Natrona County, Nurse Seek Partial Dismissal of Jail Death Lawsuit
Natrona County wants district court to dismiss part of a family's lawsuit filed seeking $1 million in damages over the suicide of their son Larry Turner Jr. in the jail in 2012.
The Turner family has not followed the legal procedures to present their malpractice allegations against the jail nurse for her negligence, attorney Hampton O'Neill told Natrona County District Court Judge Daniel Forgey on Friday.
"The gist of the complaint against nurse (Karen) Fuller is her failure to provide adequate health care," said O'Neill, who was hired to represent the county in this case.
Fuller is a nurse, not a peace officer working for the jail, and any legal action against her must start with Wyoming Medical Review Panel Act of 2005, he said.
The county has not waived this requirement, so this part of the Turner family's lawsuit filed in must be dismissed, O'Neill said.

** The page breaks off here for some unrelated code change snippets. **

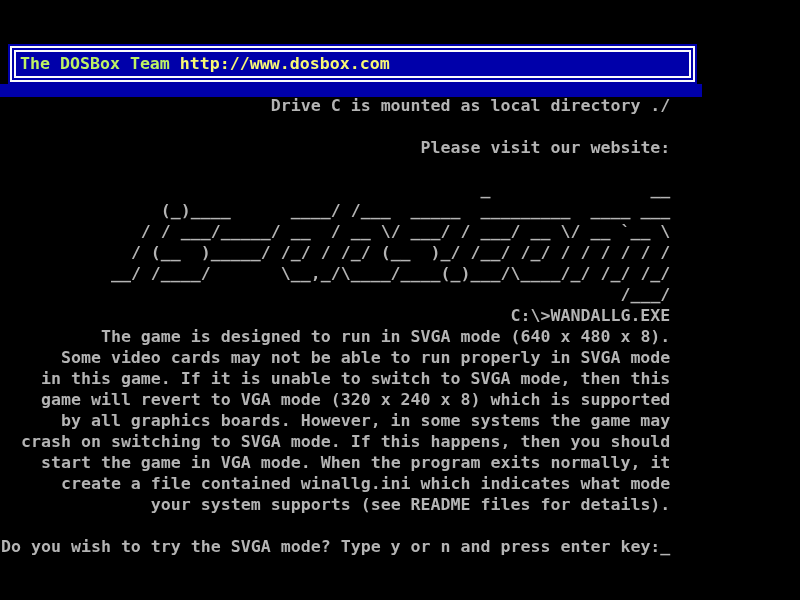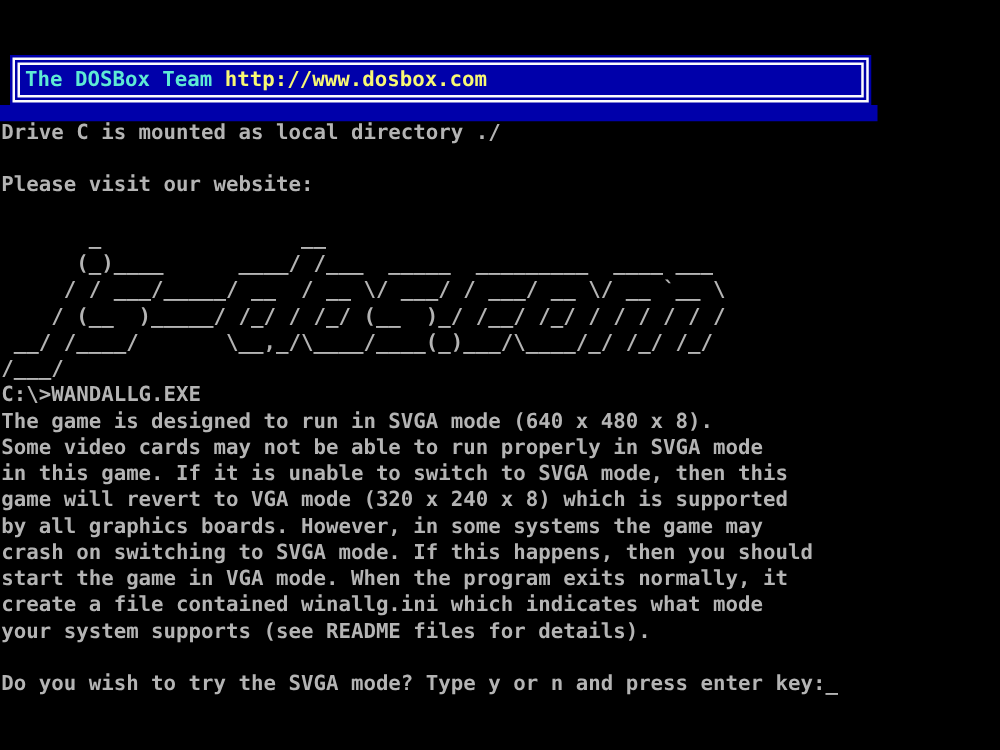"The DOSBox Team" .banner-team { color: #5eead4 -> #bef264 }
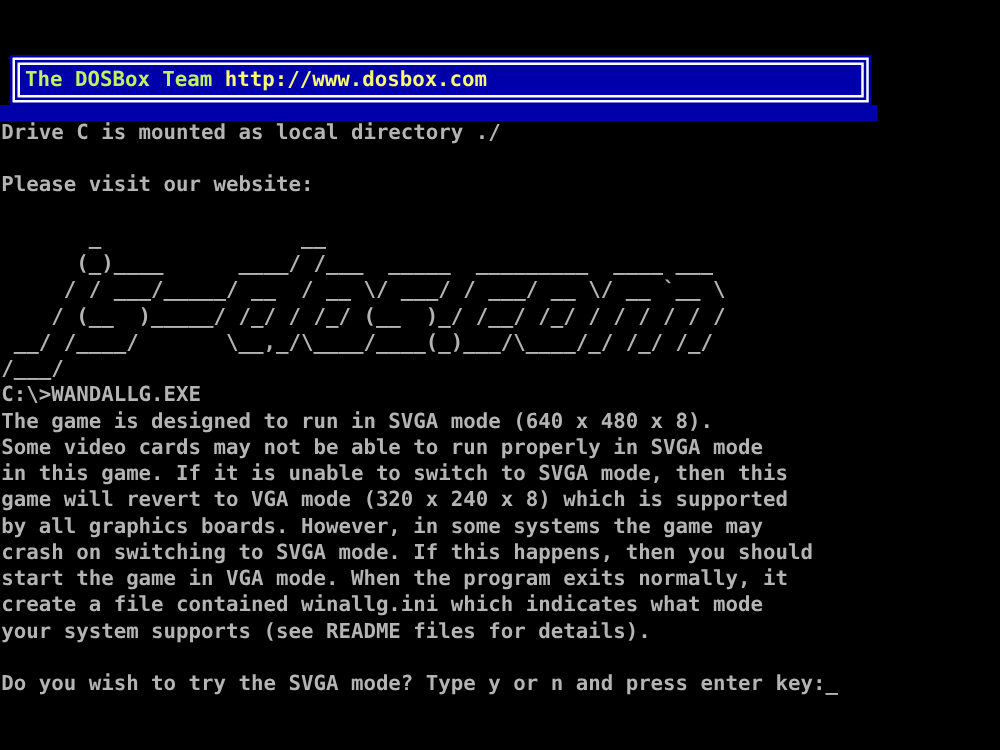"Drive C is mounted as" .terminal { text-align: none -> right }
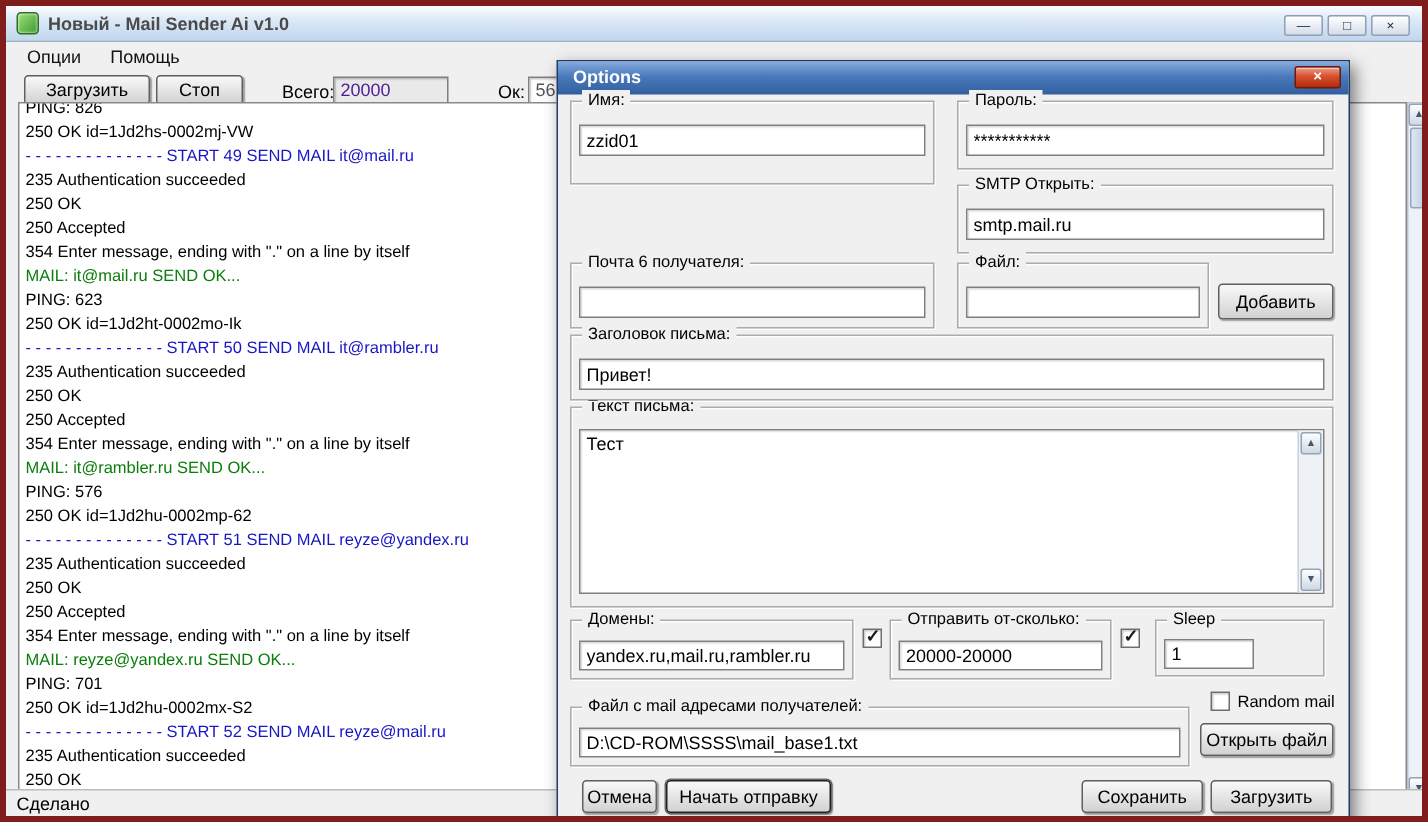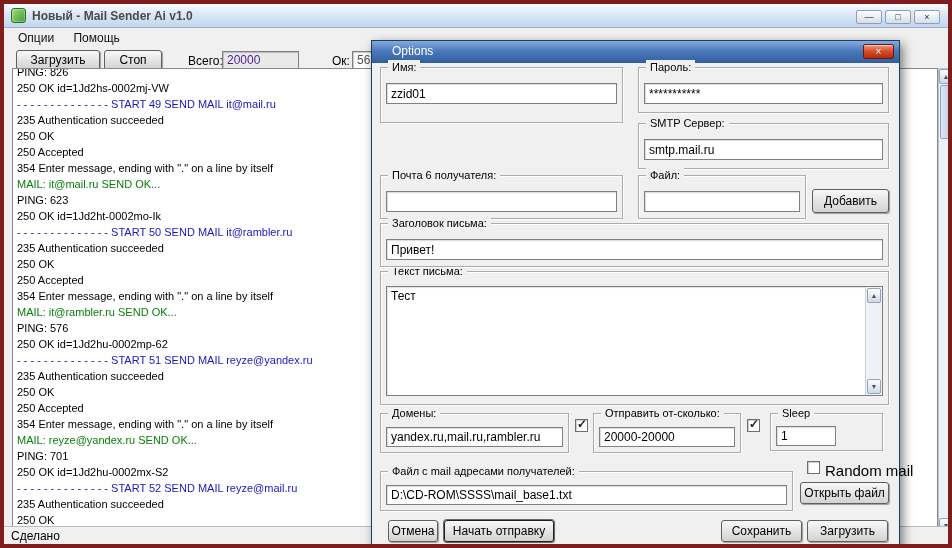"Options" .dlg-title { font-weight: normal -> bold; padding-left: 20px -> 10px }
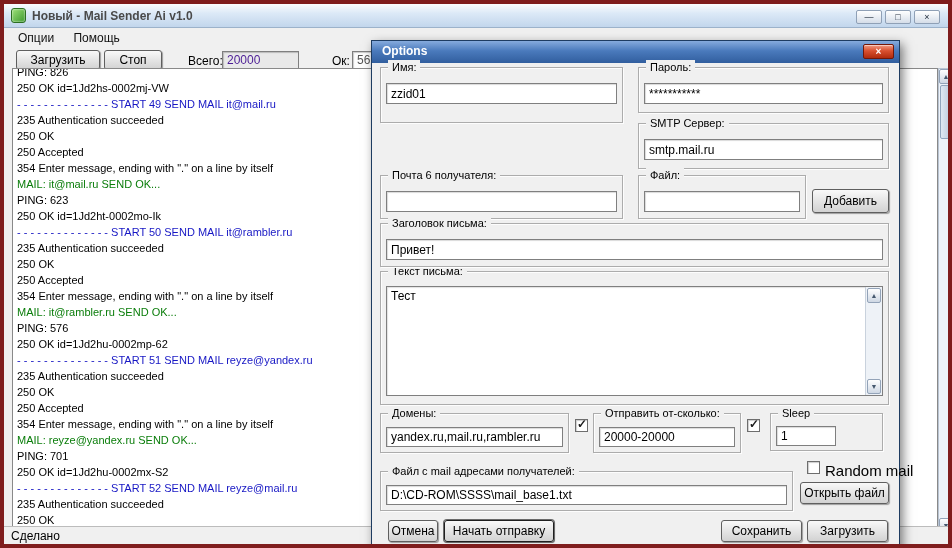"SMTP Сервер:" span.legend { text: Сервер -> Открыть }
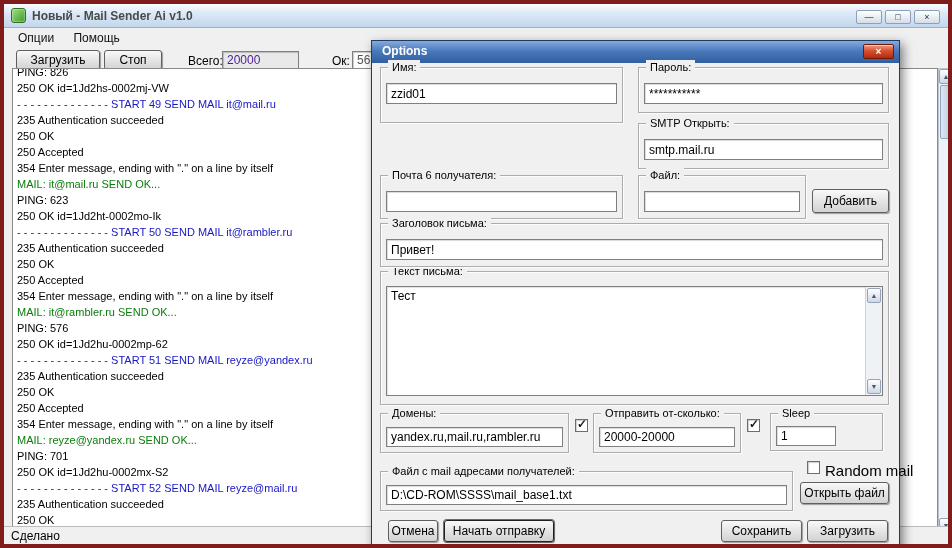"Random mail" .cb-label { font-size: 15px -> 11px }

Turner, 32, an aspiring rapper, was charged with vehicular homicide after a car crash that killed a friend of his in October 2011.
On March 24, 2012, he was arrested for violating probation, was booked into the jail, went through the intake process, was placed in the general inmate population, and was last seen at 8:07 p.m. that night. No jail officials saw him until the following afternoon. By then, he had written a suicide note on the table in his cell and was found dead from a drug overdose, according to court records.
In their civil rights and negligence lawsuit filed in April, Turner’s family and the mother of his daughter are seeking $1 million in damages against the county, the sheriff’s office, Fuller and others for the negligent behavior that lead to his death.
Many of the allegations hinge on whether Fuller adequately processed him during the inmate intake. They claim Fuller did a poor job of evaluating Turner’s history of alcohol and drug use history, medical history, social stress experiences, criminal history, history of suicidal behavior, behavioral symptoms, signs of severe mental illness, and other matters.
Fuller's attorney, Keith Dodson, echoed O'Neill's argument and said it isn't enough to just see she is works at the jail. "You have to look beyond mere labels and look at the substance."
But the Turner family's attorney, Tim Kingston of Cheyenne, said the lawsuit's allegations deal with the jail's systemic failures to follow its own policies and procedures for admitting an inmate.
It doesn't matter whether Fuller was a nurse or a peace officer, Kingston said. "This negligence lead to his death."
At the end of the hearing, Judge Forgey said he will take the motion to dismiss under advisement and issue a ruling later.
After the hearing, O'Neill and Kingston said the civil rights violations alleged in the lawsuit will remain regardless of Forgey's decision.